- What is needed
Find and copy the lines in the records beneath this task that contain the word "none".

- Records shown
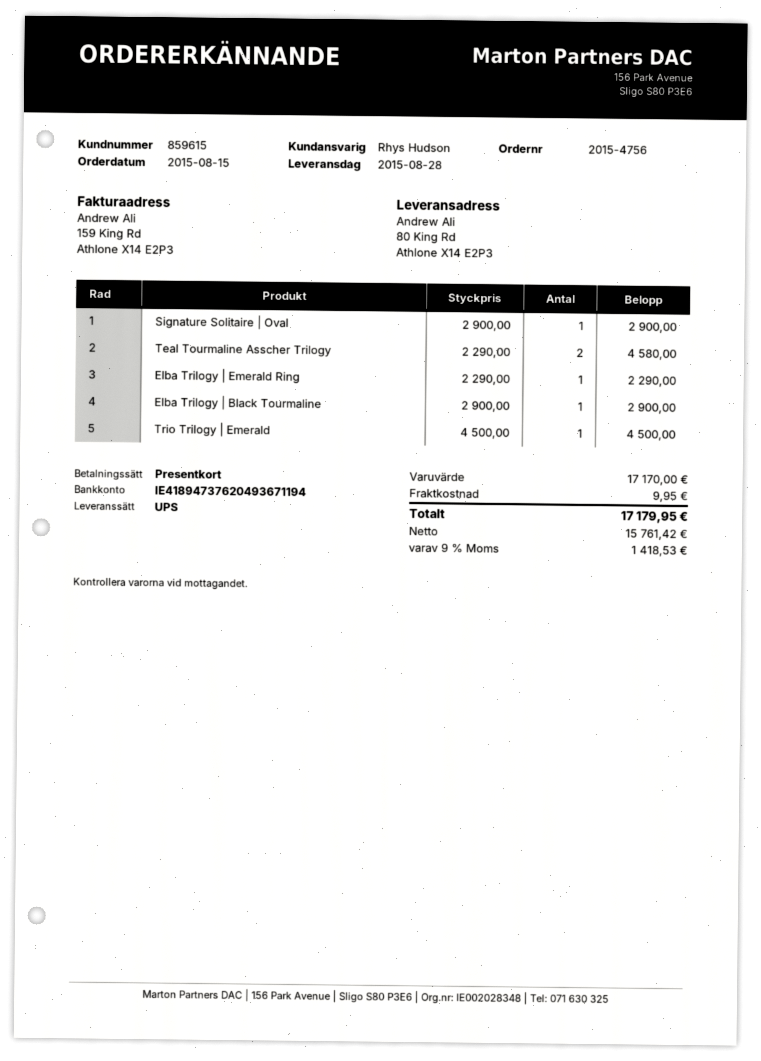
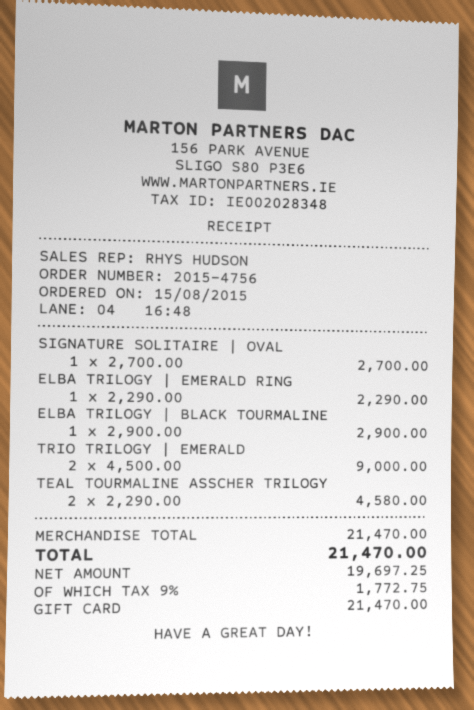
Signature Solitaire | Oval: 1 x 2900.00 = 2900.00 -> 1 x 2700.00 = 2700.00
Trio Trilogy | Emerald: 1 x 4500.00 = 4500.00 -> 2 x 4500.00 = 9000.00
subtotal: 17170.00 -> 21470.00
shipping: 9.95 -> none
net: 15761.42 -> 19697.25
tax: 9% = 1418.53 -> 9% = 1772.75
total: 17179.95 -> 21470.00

* * *

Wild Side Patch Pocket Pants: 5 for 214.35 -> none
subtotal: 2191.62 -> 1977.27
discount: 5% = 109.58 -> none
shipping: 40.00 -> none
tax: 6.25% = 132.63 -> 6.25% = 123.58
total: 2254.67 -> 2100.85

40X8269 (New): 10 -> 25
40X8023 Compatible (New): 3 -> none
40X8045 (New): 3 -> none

- Problem solution
shipping: 9.95 -> none
Wild Side Patch Pocket Pants: 5 for 214.35 -> none
discount: 5% = 109.58 -> none
shipping: 40.00 -> none
40X8023 Compatible (New): 3 -> none
40X8045 (New): 3 -> none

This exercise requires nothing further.